• _INSTRUCTIONS TO FOLLOW_
Skip the pictures and restate, word for word, the lines from the one containing "leading manufacturer and" to the end of the data below.

Collection entries
'''
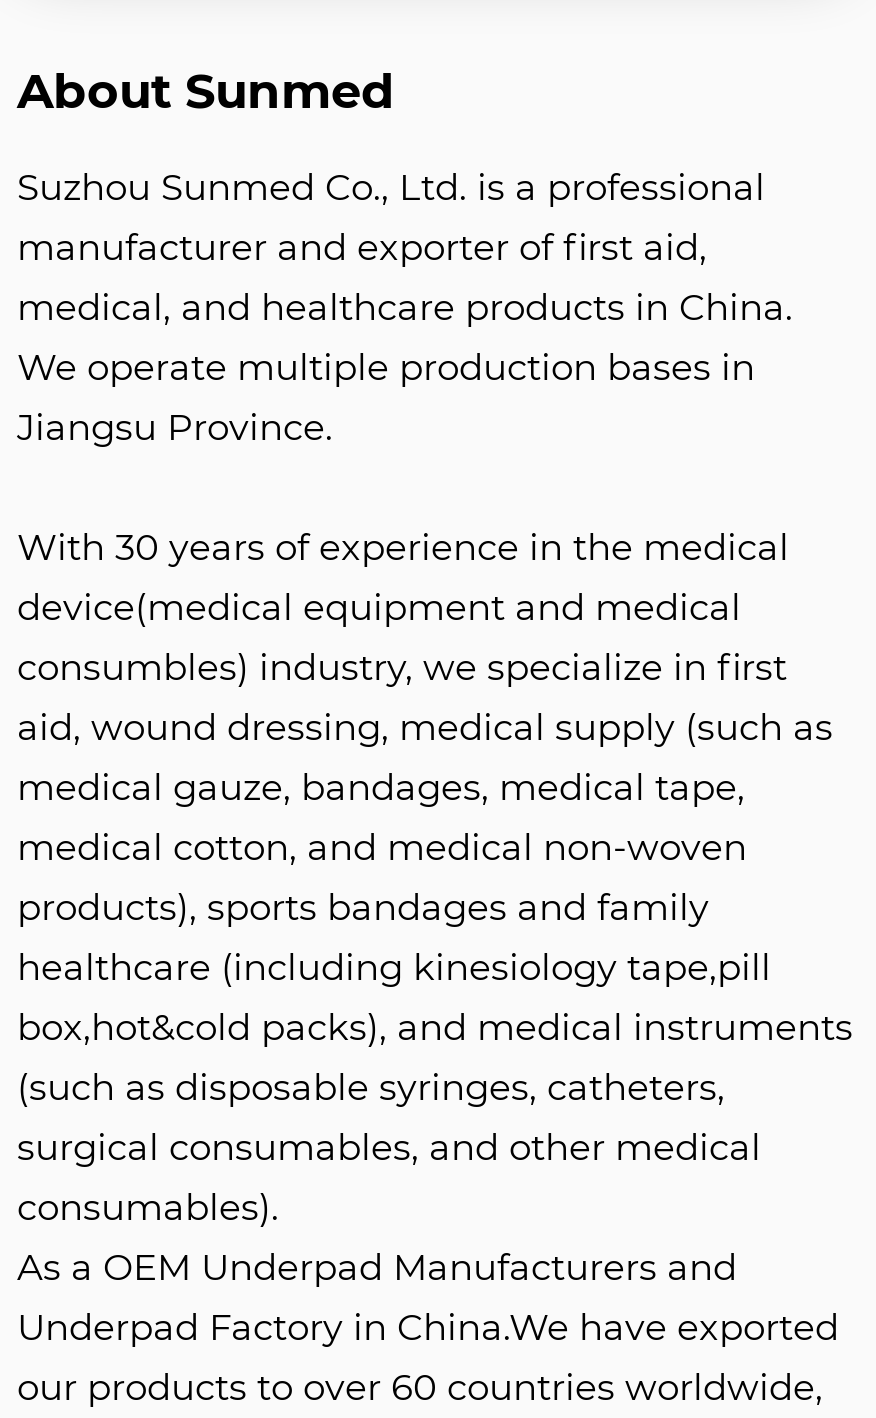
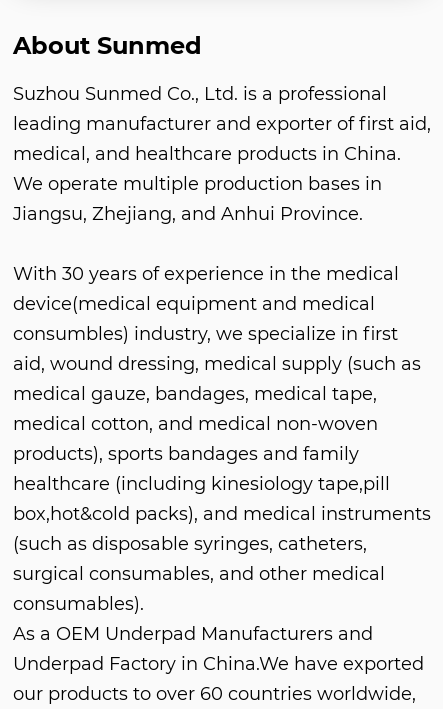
- manufacturer and exporter of first aid,
+ leading manufacturer and exporter of first aid,

- Jiangsu Province.
+ Jiangsu, Zhejiang, and Anhui Province.
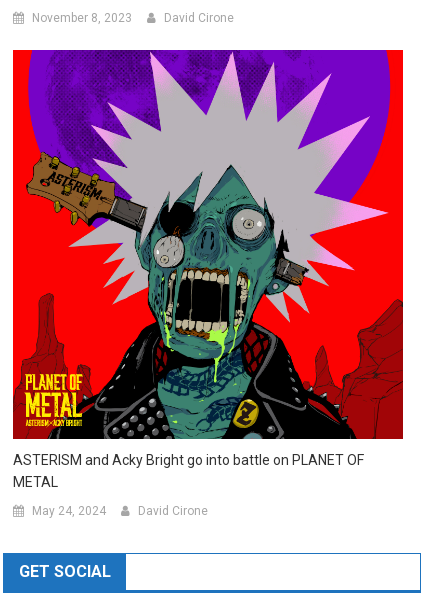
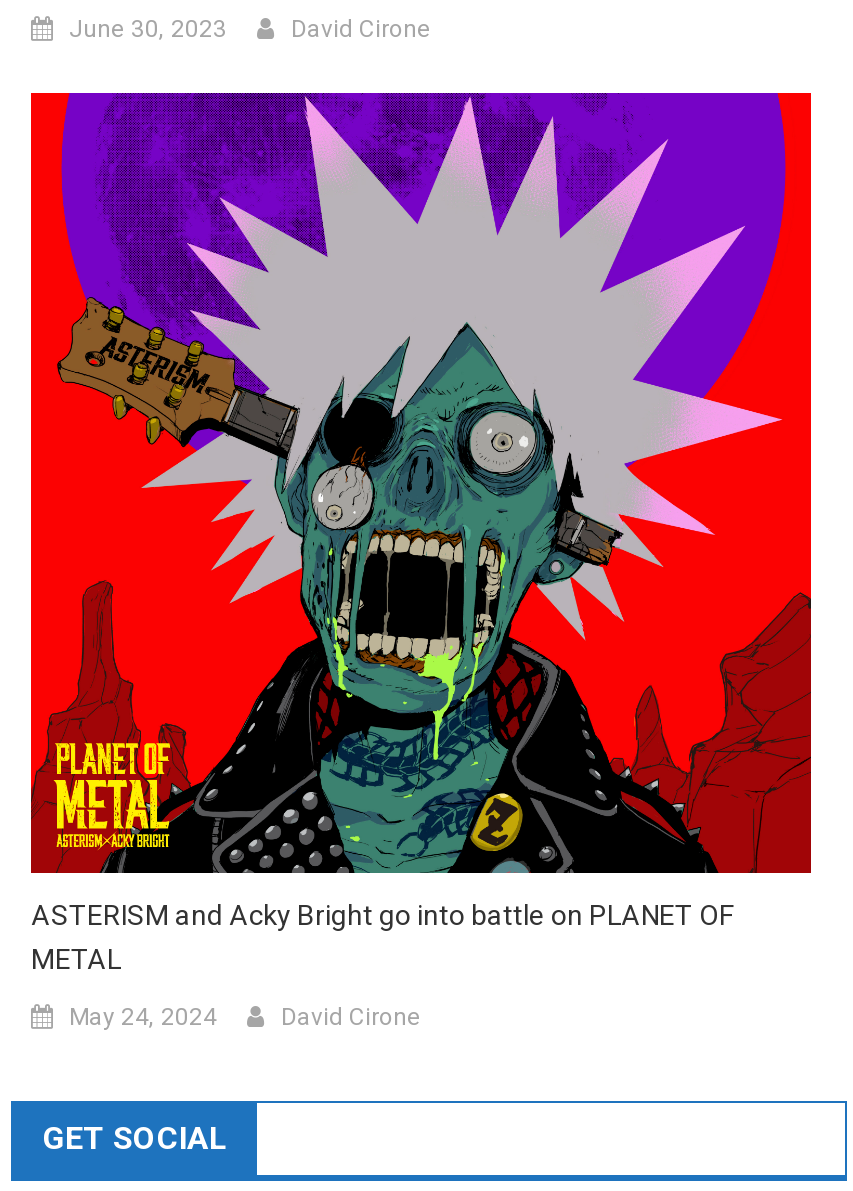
- November 8, 2023
+ June 30, 2023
'''
• _RESULT OF THE EXERCISE_
+ leading manufacturer and exporter of first aid,

- Jiangsu Province.
+ Jiangsu, Zhejiang, and Anhui Province.
- November 8, 2023
+ June 30, 2023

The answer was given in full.